» Required work
Gather all lines from the material that contain "font".

» Data shown
——————————
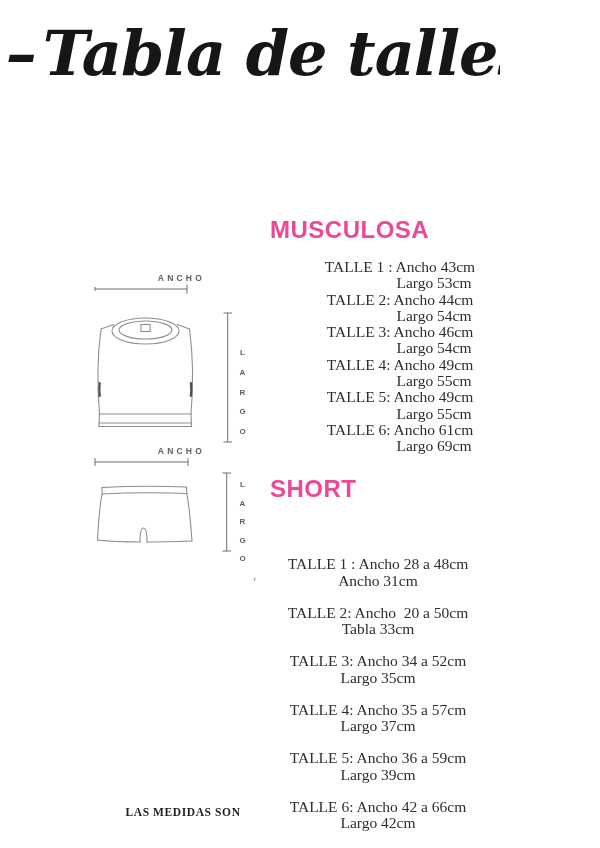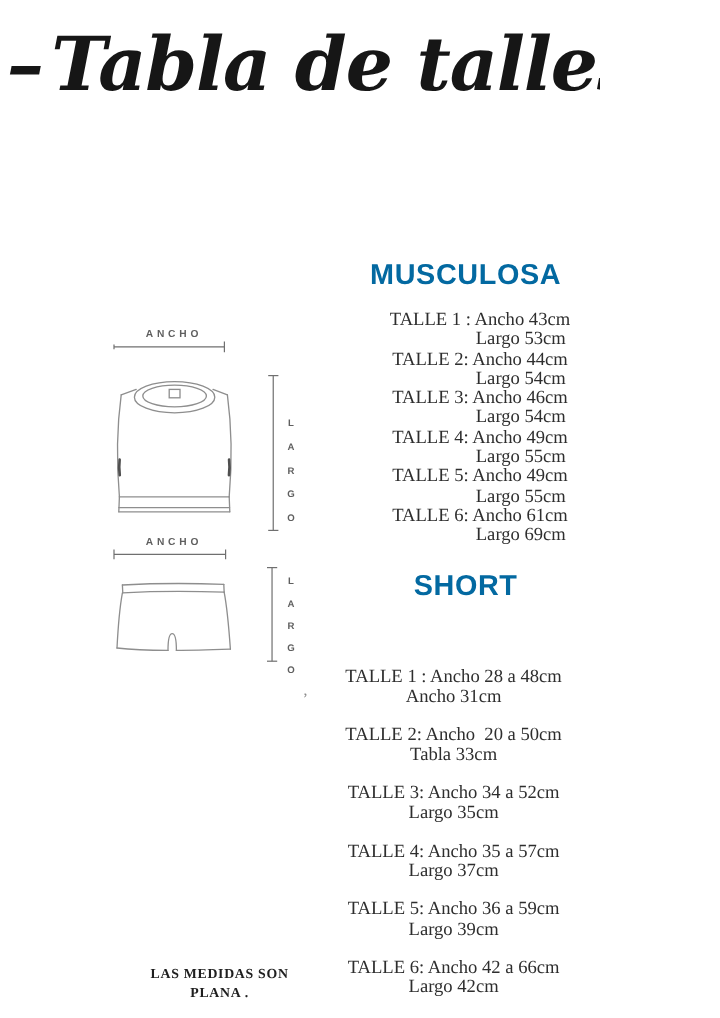--- a/index.html
+++ b/index.html
@@ -14,9 +14,9 @@
   .title .dash{font-weight:bold;letter-spacing:0;padding:0 6px;}
 
   
-  .section-heading{position:absolute;left:270px;width:236px;text-align:center;
+  .section-heading{position:absolute;left:270px;width:236px;text-align:left;
          font-family:"Liberation Sans",sans-serif;font-weight:bold;font-size:24px;
-         letter-spacing:0.5px;color:#0369a1;white-space:nowrap;}
+         letter-spacing:0.5px;color:#ec4899;white-space:nowrap;}
   #musculosa-heading{top:216px;}
   #short-heading{top:475px;}
 

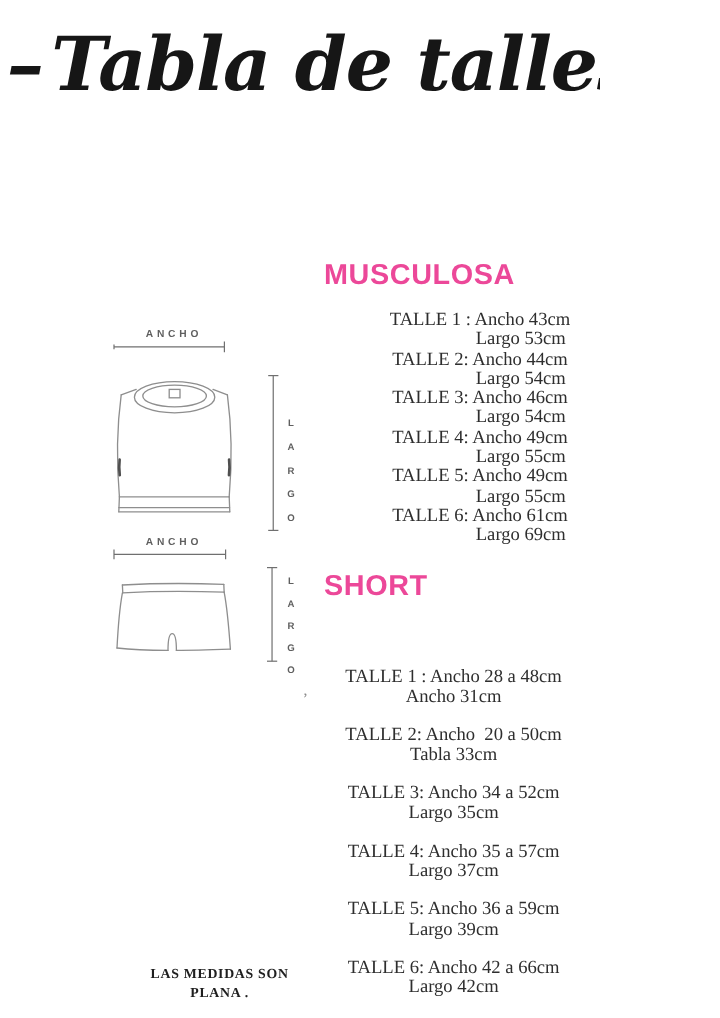--- a/index.html
+++ b/index.html
@@ -30,7 +30,7 @@
   #short-list .entry{margin-bottom:15.5px;}
 
   
-  .ancho-label{position:absolute;left:82px;width:120px;text-align:center;
+  .ancho-label{position:absolute;left:82px;width:120px;text-align:right;
          font-size:8.5px;font-weight:bold;letter-spacing:3.2px;padding-left:3px;
          color:#5f5f5f;}
   #ancho-top{top:273px;}

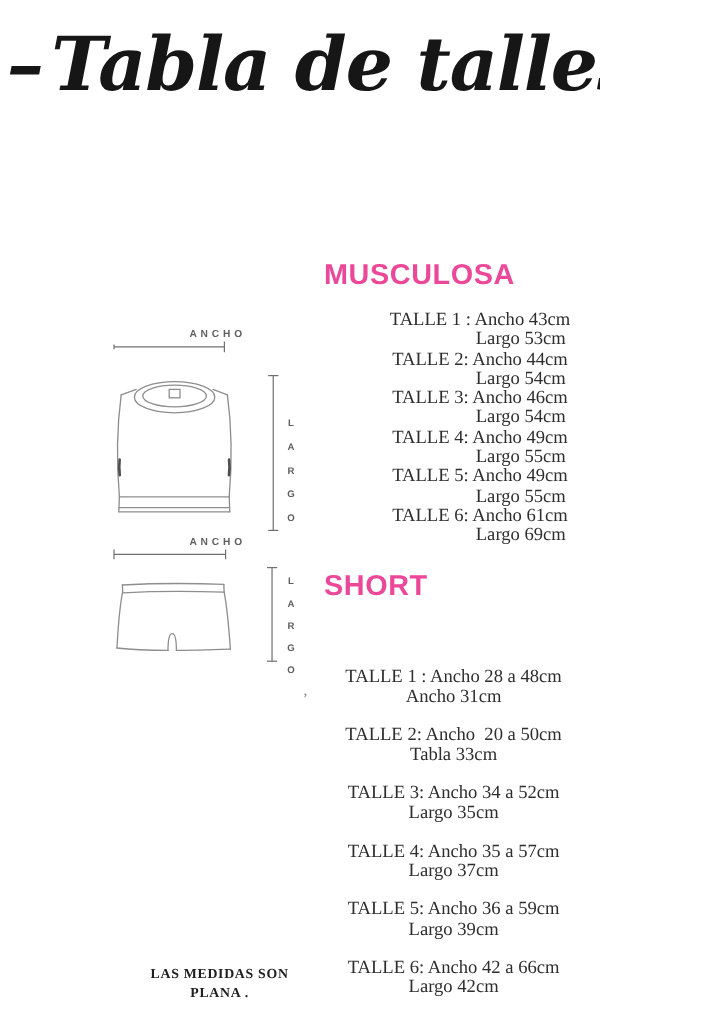--- a/index.html
+++ b/index.html
@@ -181,7 +181,6 @@
 
   <div class="footer-note">
     <div>LAS MEDIDAS SON</div>
-    <div>PLANA .</div>
   </div>
 
   <div class="accent-line"></div>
——————————
» Expected answer
   .title .dash{font-weight:bold;letter-spacing:0;padding:0 6px;}
          font-family:"Liberation Sans",sans-serif;font-weight:bold;font-size:24px;
          font-size:8.5px;font-weight:bold;letter-spacing:3.2px;padding-left:3px;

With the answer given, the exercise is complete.